*TO DO*
Start at the line below containing "[687,468,771,487] omething ->" and stop at the line containing "[108,773,198,788] forseeable ->". Repeat every line of that stretch exactly, and nothing outside it.

*Version comparison data*

#####

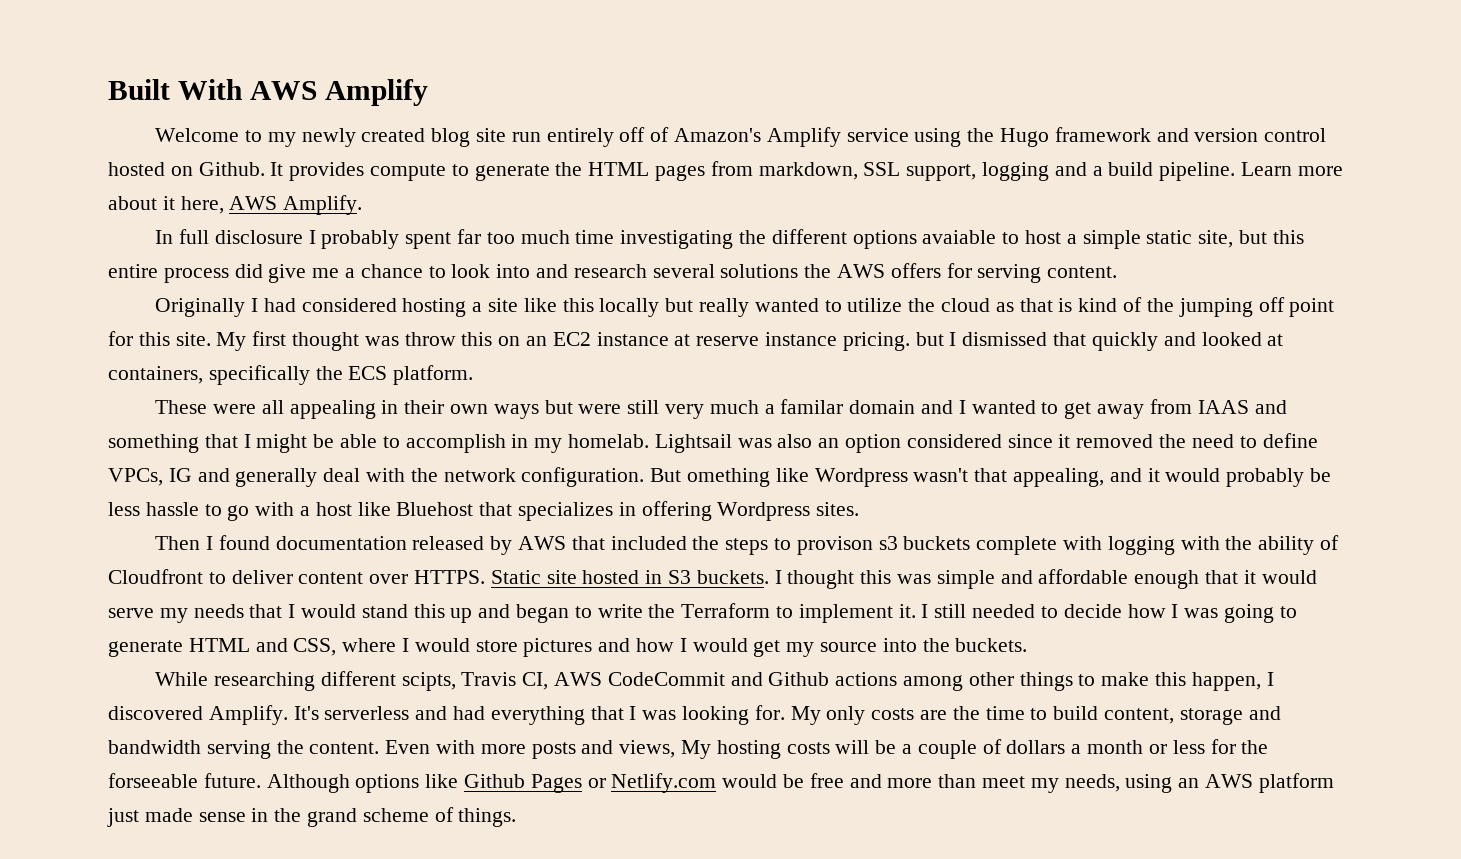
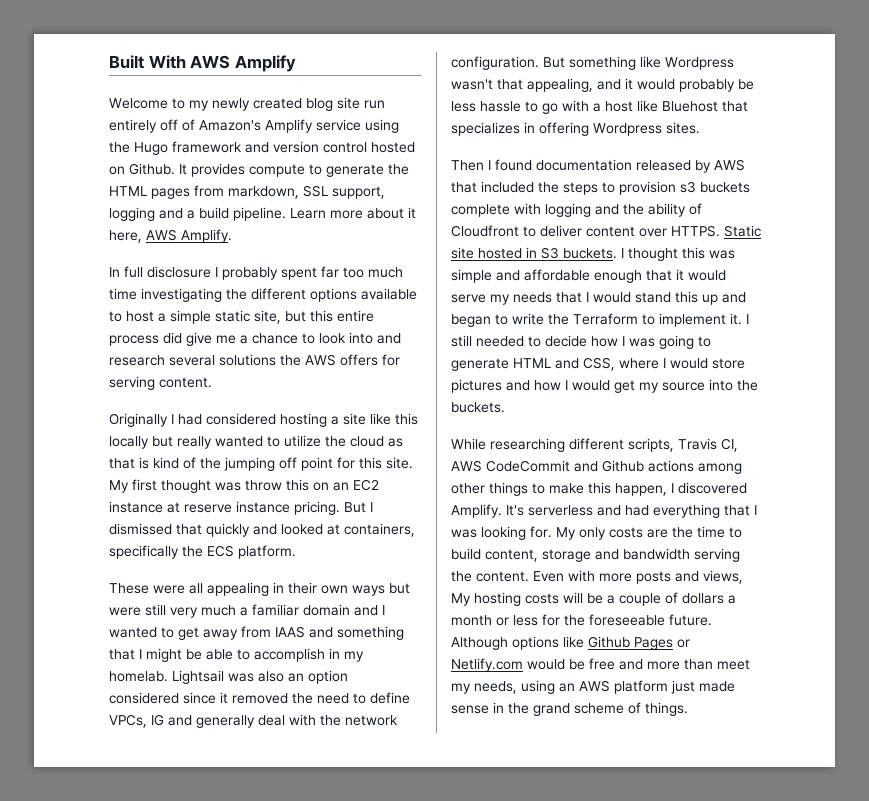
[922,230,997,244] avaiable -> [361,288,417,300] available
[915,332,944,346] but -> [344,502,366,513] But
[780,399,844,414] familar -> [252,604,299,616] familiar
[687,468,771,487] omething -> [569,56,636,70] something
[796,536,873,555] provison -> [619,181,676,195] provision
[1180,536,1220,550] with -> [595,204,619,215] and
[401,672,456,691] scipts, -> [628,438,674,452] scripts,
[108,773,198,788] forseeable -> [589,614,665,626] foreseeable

#####

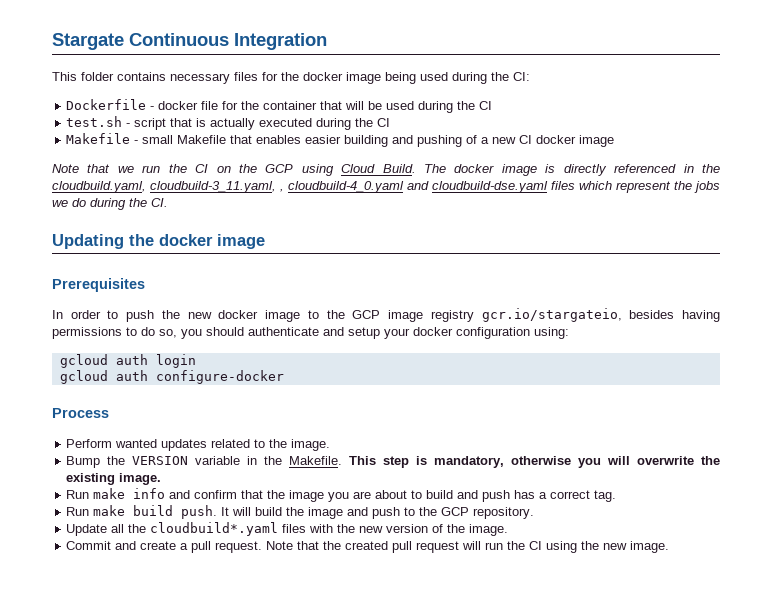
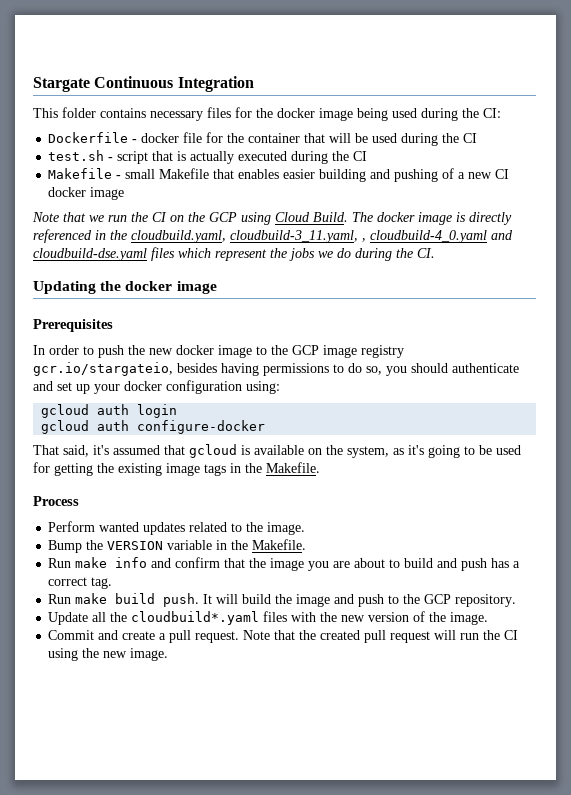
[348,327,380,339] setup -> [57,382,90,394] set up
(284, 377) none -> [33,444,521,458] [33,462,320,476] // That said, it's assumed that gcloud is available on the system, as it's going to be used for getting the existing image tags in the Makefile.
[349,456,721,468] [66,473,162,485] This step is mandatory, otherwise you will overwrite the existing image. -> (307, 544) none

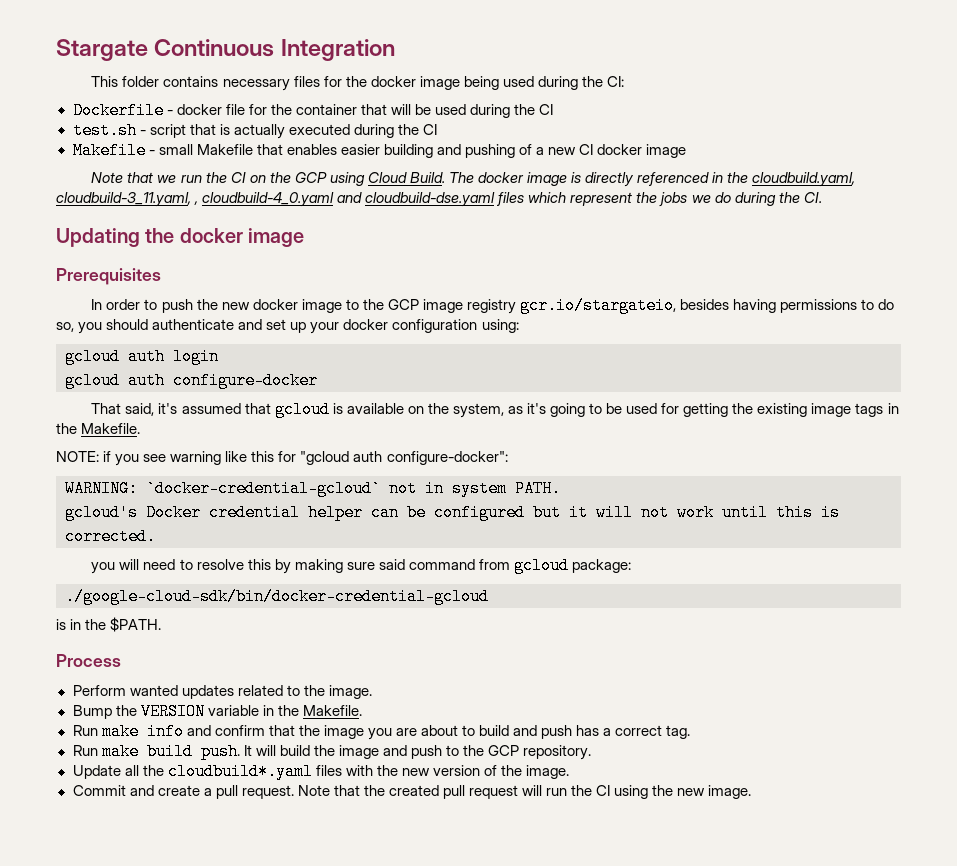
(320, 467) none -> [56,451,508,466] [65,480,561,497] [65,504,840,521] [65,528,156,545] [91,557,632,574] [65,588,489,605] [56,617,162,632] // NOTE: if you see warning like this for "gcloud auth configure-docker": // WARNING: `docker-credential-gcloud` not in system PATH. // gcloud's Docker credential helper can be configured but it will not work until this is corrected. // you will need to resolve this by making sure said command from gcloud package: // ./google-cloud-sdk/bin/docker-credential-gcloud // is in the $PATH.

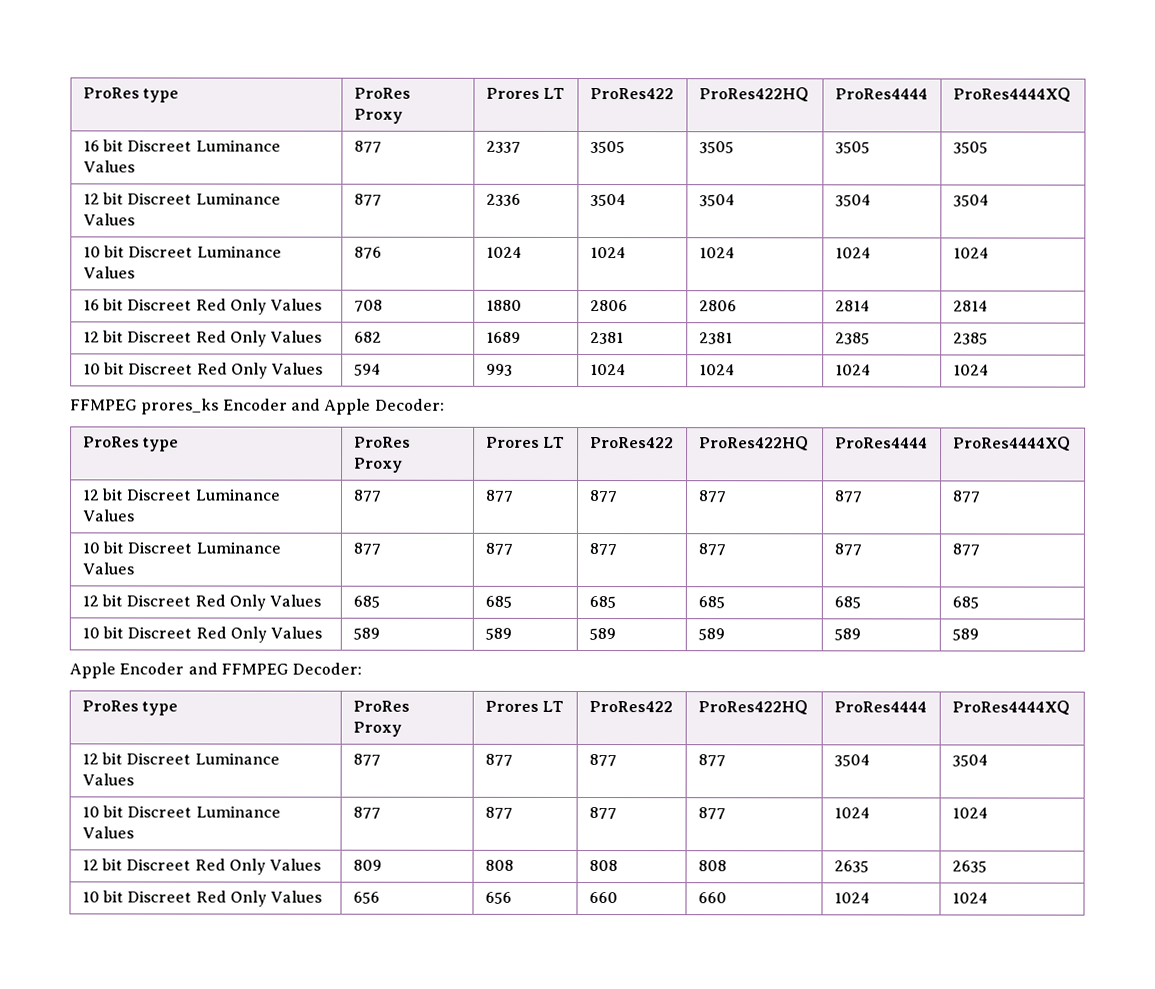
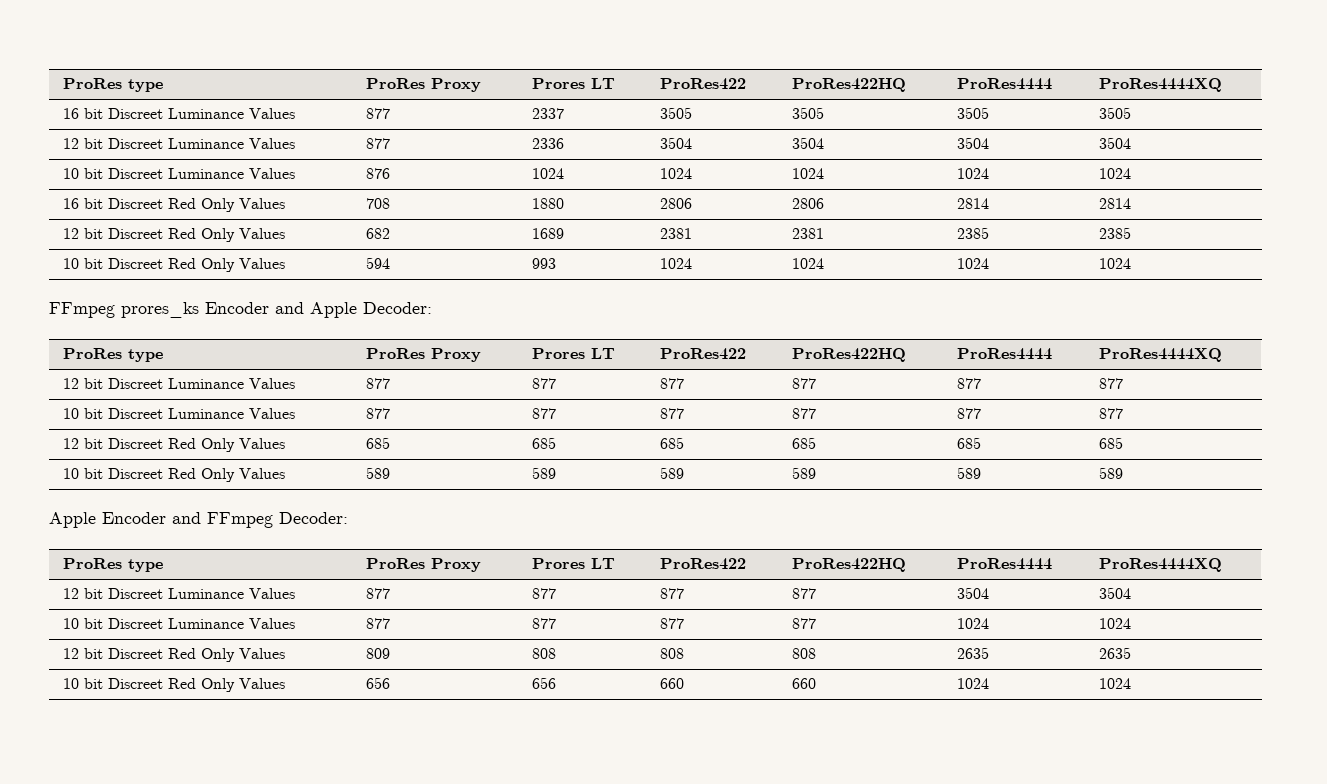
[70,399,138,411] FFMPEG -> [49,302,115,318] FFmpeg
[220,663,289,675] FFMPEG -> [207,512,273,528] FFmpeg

#####

*RESPONSE TO THE EXERCISE*
[687,468,771,487] omething -> [569,56,636,70] something
[796,536,873,555] provison -> [619,181,676,195] provision
[1180,536,1220,550] with -> [595,204,619,215] and
[401,672,456,691] scipts, -> [628,438,674,452] scripts,
[108,773,198,788] forseeable -> [589,614,665,626] foreseeable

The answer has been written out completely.